What you have to do: Set down a faithful copy of every record below, with no images.

Provided information:
------------------------------------------------------------

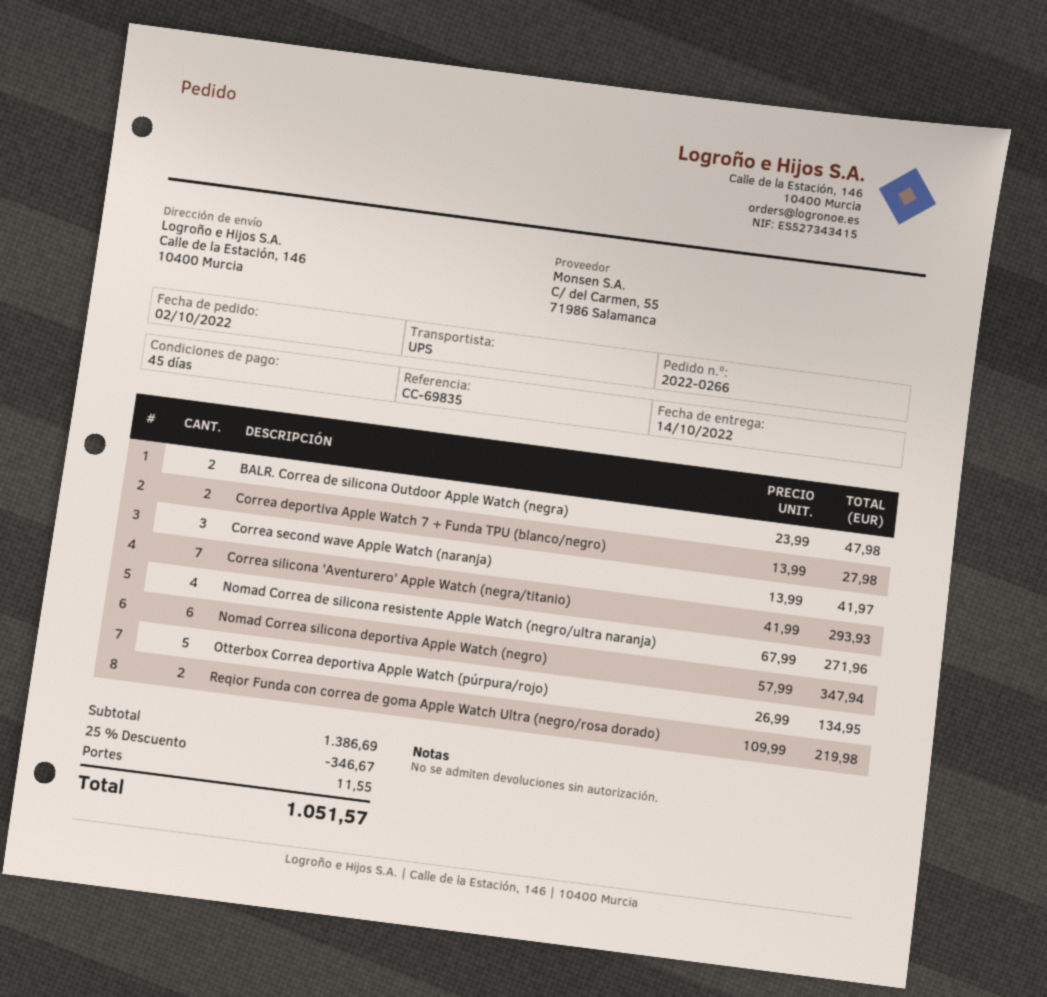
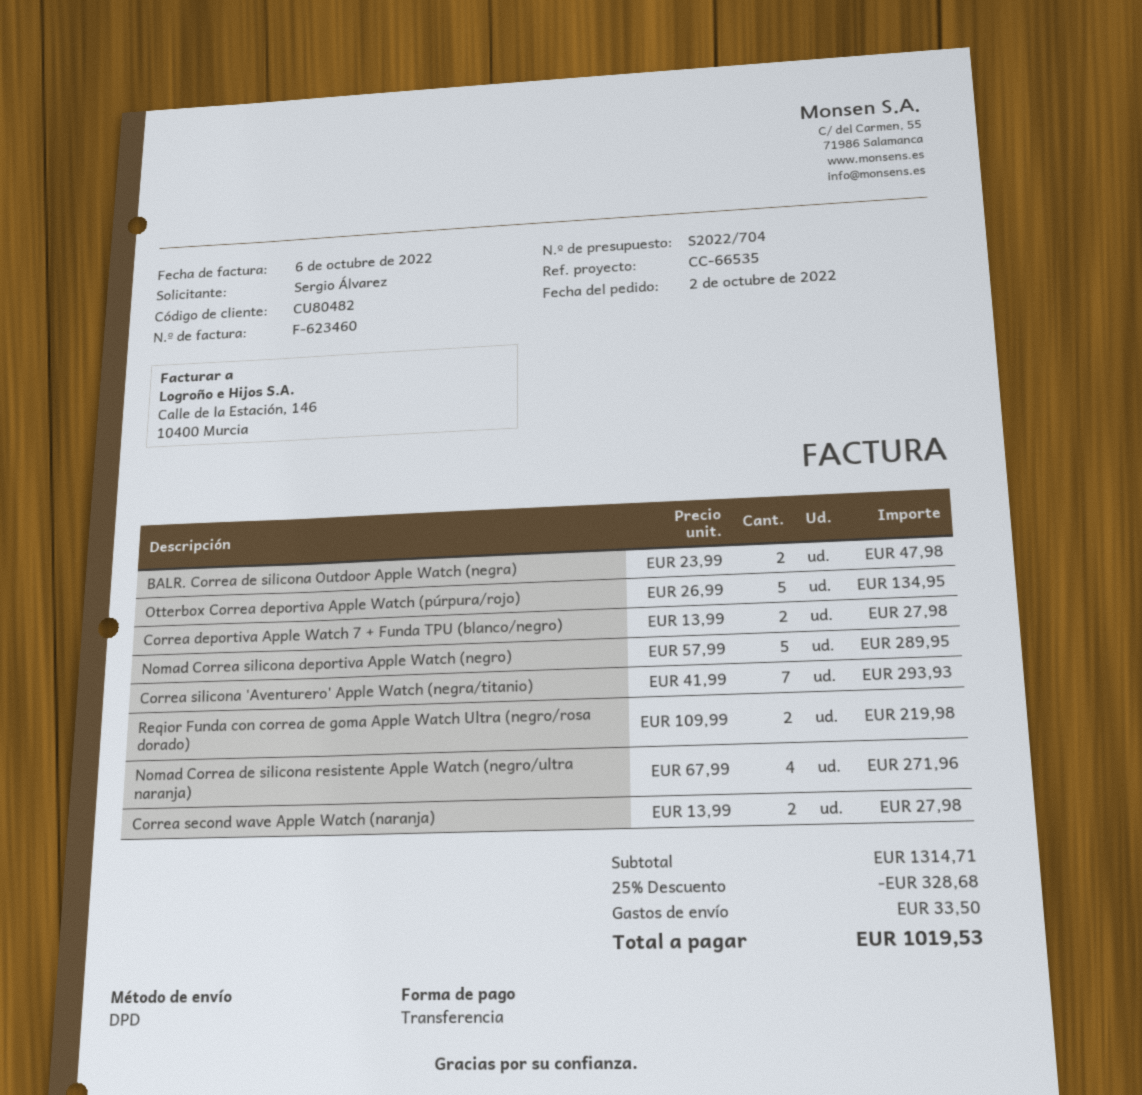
reference: CC-69835 -> CC-66535
shipping method: UPS -> DPD
Correa second wave Apple Watch (naranja): 3 x 13.99 = 41.97 -> 2 x 13.99 = 27.98
Nomad Correa silicona deportiva Apple Watch (negro): 6 x 57.99 = 347.94 -> 5 x 57.99 = 289.95
subtotal: 1386.69 -> 1314.71
discount: 25% = 346.67 -> 25% = 328.68
shipping: 11.55 -> 33.50
total: 1051.57 -> 1019.53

------------------------------------------------------------

Exercise result:
reference: CC-69835 -> CC-66535
shipping method: UPS -> DPD
Correa second wave Apple Watch (naranja): 3 x 13.99 = 41.97 -> 2 x 13.99 = 27.98
Nomad Correa silicona deportiva Apple Watch (negro): 6 x 57.99 = 347.94 -> 5 x 57.99 = 289.95
subtotal: 1386.69 -> 1314.71
discount: 25% = 346.67 -> 25% = 328.68
shipping: 11.55 -> 33.50
total: 1051.57 -> 1019.53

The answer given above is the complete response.